Metropolitan News-Enterprise

 

Monday, September 16, 2002

 

Page 3

 

Consumer Protection Lawyer Herschel Elkins Chosen for Public Law Award

 

By LORELEI LAIRD, Staff Writer

 

California Senior Assistant Attorney General Herschel Elkins has been named the State Bar’s 2002 Public Lawyer of the Year for his leading role in consumer protection.

Elkins has been head of the Consumer Law Section of the Attorney General’s Office since it was formed 37 years ago and has become influential and respected in the community of consumer protection law. Current and former colleagues describe him as legendary for his legal knowledge, experience, dedication and personality, and for establishing California as a leader in consumer protection law.
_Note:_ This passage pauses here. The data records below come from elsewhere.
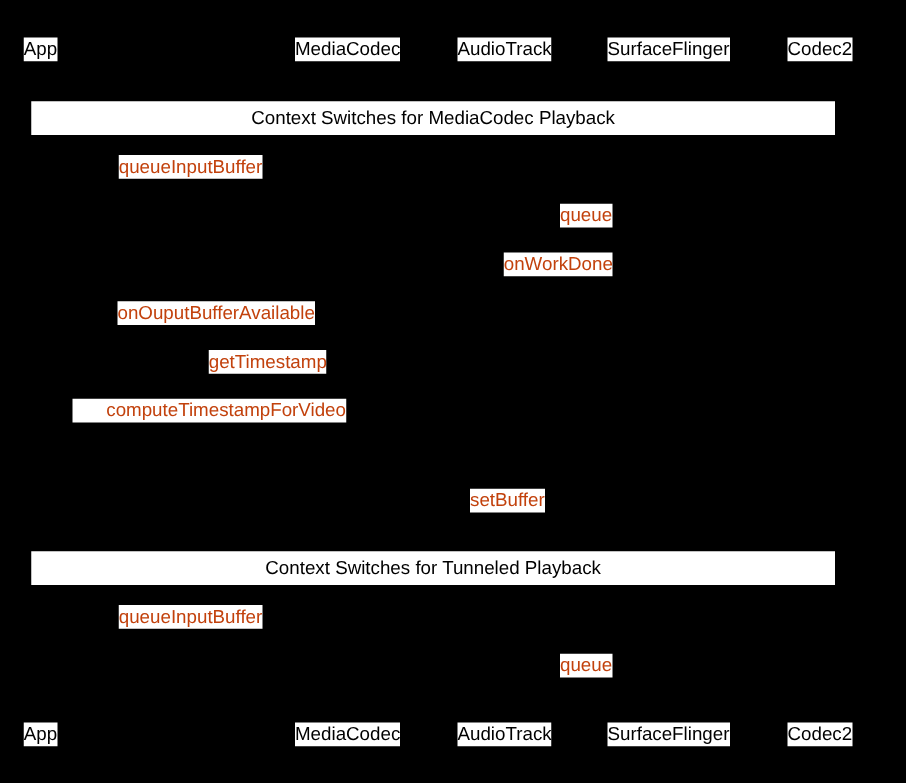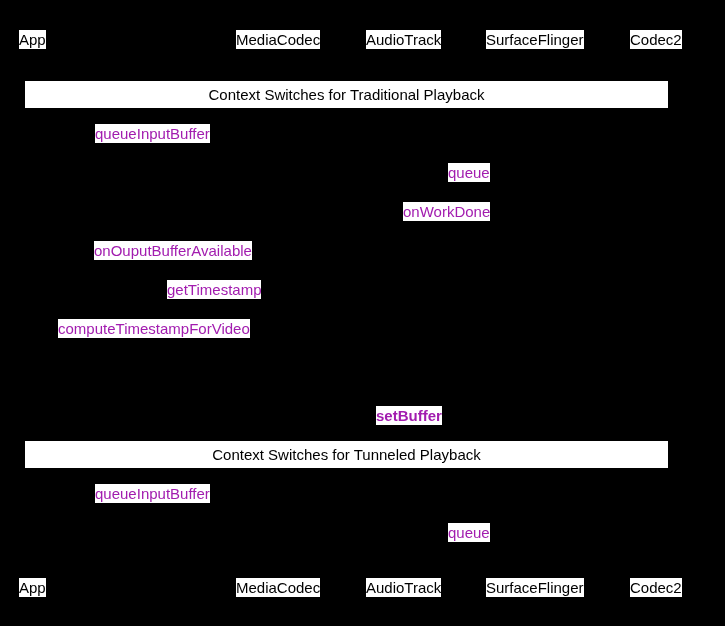--- a/index.html
+++ b/index.html
@@ -72,7 +72,7 @@
   <div class="participant" style="left:486px; top:30px;">SurfaceFlinger</div>
   <div class="participant" style="left:630px; top:30px;">Codec2</div>
 
-  <div class="section-banner" style="left:25px; top:81px; width:643px;">Context Switches for Traditional Playback</div>
+  <div class="section-banner" style="left:25px; top:81px; width:643px;">Context Switches for MediaCodec Playback</div>
 
   <div class="message" style="left:95px;  top:124px;">queueInputBuffer</div>
   <div class="message" style="left:448px; top:163px;">queue</div>

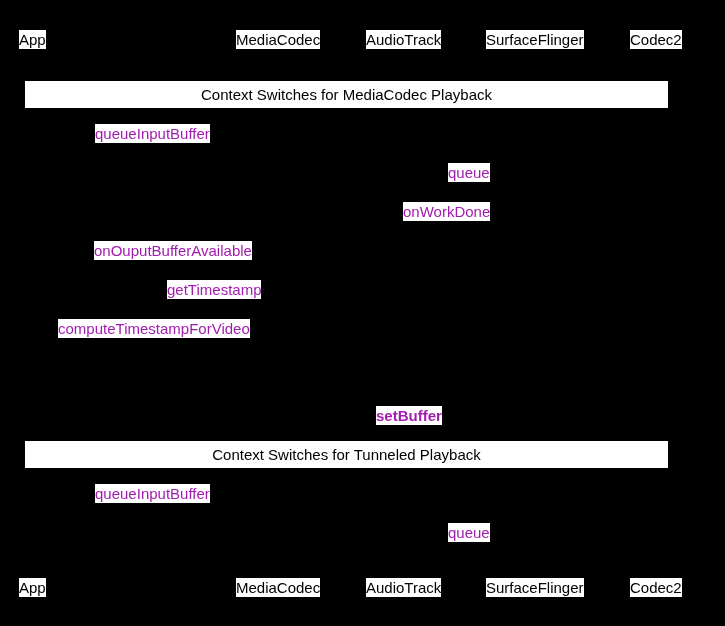--- a/index.html
+++ b/index.html
@@ -53,7 +53,7 @@
   .message {
     position: absolute;
     background: #ffffff;
-    color: #a21caf;
+    color: #c2410c;
     font-size: 15px;
     line-height: 19px;
     height: 19px;

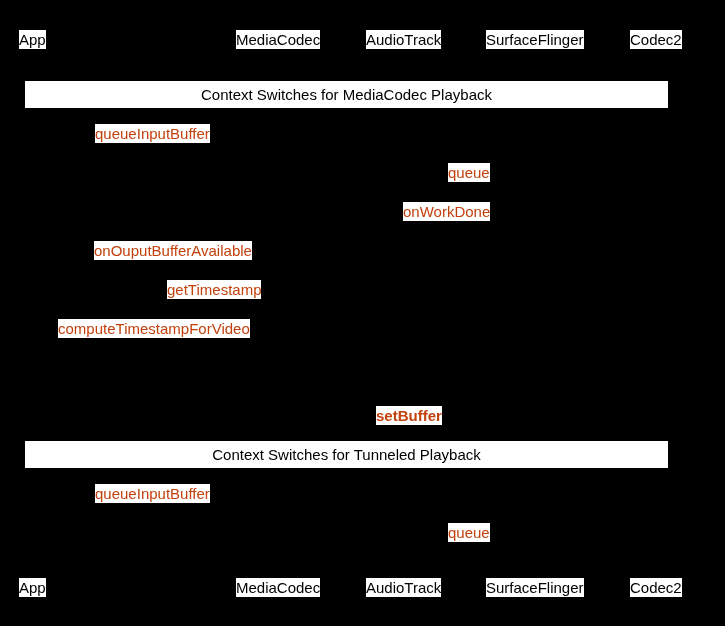--- a/index.html
+++ b/index.html
@@ -79,7 +79,7 @@
   <div class="message" style="left:403px; top:202px;">onWorkDone</div>
   <div class="message" style="left:73px;  top:241px;margin-left:21px;">onOuputBufferAvailable</div>
   <div class="message" style="left:167px; top:280px;">getTimestamp</div>
-  <div class="message" style="left:58px;  top:319px;">computeTimestampForVideo</div>
+  <div class="message" style="left:58px;  top:319px;padding-left:27px;">computeTimestampForVideo</div>
   <div class="message" style="left:376px; top:406px;font-weight:bold;">setBuffer</div>
 
   <div class="section-banner" style="left:25px; top:441px; width:643px;">Context Switches for Tunneled Playback</div>

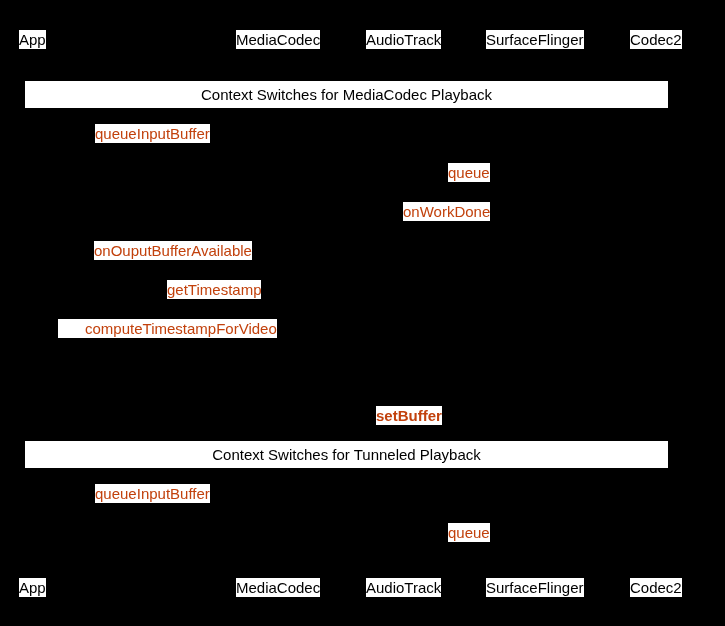--- a/index.html
+++ b/index.html
@@ -80,7 +80,7 @@
   <div class="message" style="left:73px;  top:241px;margin-left:21px;">onOuputBufferAvailable</div>
   <div class="message" style="left:167px; top:280px;">getTimestamp</div>
   <div class="message" style="left:58px;  top:319px;padding-left:27px;">computeTimestampForVideo</div>
-  <div class="message" style="left:376px; top:406px;font-weight:bold;">setBuffer</div>
+  <div class="message" style="left:376px; top:391px;">setBuffer</div>
 
   <div class="section-banner" style="left:25px; top:441px; width:643px;">Context Switches for Tunneled Playback</div>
Supervising Deputy Attorney General Ron Reiter said he has stayed in the Consumer Section largely to work with Elkins.

“I remained in large part because of Herschel’s incredible inspiration and energy and a real sense that he, and as a result we, were helping to repair the world in sometimes small but nonetheless important ways,” Reiter said.

He called Elkins a guiding force for generations of deputy attorneys general.

“He was a mentor then, and he is now, for DAs throughout the State of California,” Reiter said. “Even further, he is a revered voice nationally. I have seen him walk into a meeting with representatives of state attorneys general and the conversation stops and people ask him questions.”

Elkins was nominated for the award by his staff and recommended by a prestigious list of California attorneys: Attorney General Bill Lockyer, former attorney general John Van de Kamp and former attorney general and governor George Deukmijian. Elkins has worked under all three men, as well as four other state attorneys general, both Democratic and Republican.

“Attorneys General come and go, but Herschel outlasts them all,” Van de Kamp’s letter of recommendation said. “He is the Dean of California’s consumer protectionists, a model for those similarly occupied throughout the United States.”

Reiter noted that Elkins’ name appears on more than 200 appellate cases, adding that “he had an active hand in every one of those.”

Elkins started in consumer protection right out of UCLA Law School. He said he never planned to stay more than “a couple of years.”

What kept him there for more than three decades was, indirectly, the Watts Riots.

His office was already working on cases related to consumer protection, but in the aftermath of the 1965 race riots, after Attorney General Stanley Mosk Mosk had been appointed to the Supreme Court, his successor, Tom Lynch, was interested in establishing a separate section.

“People were complaining that there were not sufficient actions against white-collar crime, people taking advantage of the poor,” Elkins said.

“The concern was that something needed to be done to protect consumers from being victimized,” Reiter agreed. “They picked Herschel to lead it. And Herschel really created it from nothing, I think, created one of the most prestigious if not the most prestigious consumer protection division in the United States.”

Elkins said he welcomed the opportunity to work on consumer protection.

When the opportunity came there I sort of grabbed it,” he said. “I thought it was extremely significant to people’s lives. I can think of hardly anyone, unless you’re on your way to the moon, that you’re not affected by it.”

In his years in the Consumer Law Section, Elkins has seen plenty of change—not only the technology and social changes you might expect, but new forms of consumer fraud and changes in the demographics of the state.

“There are more than 170 languages in California and people seem to be cheated in all of them,” he said.

On a more positive note, he said, companies are now more willing to hear their customers out-perhaps as a result of the body of consumer protection legislation that he helped expand considerably over the last 50 years.

“At least companies are now more responsive to people who are at least squeaky wheels,” he said. “If someone made complaints, there is now someone to talk to.”

Elkins said he doesn’t plan to retire and rest on his laurels anytime soon—there’s still plenty to keep him interested, even after decades on the job. “It’s been too exciting over the years for me to leave,” he said. “I come to work every Monday morning very enthused. We can’t do everything but at least we can do something.”

Reiter called Elkins “an incredible dynamo.”

“He is as intellectually acute now at 73 as he was the first day I met him,” Reiter said. “This award is really kind of a reflection of a lifetime of consumer protection. And he’s not retiring, either, he’s going strong.”

Chief Justice Ronald M. George will present Elkins with the award on Oct. 11 at the State Bar Annual Meeting in Monterey.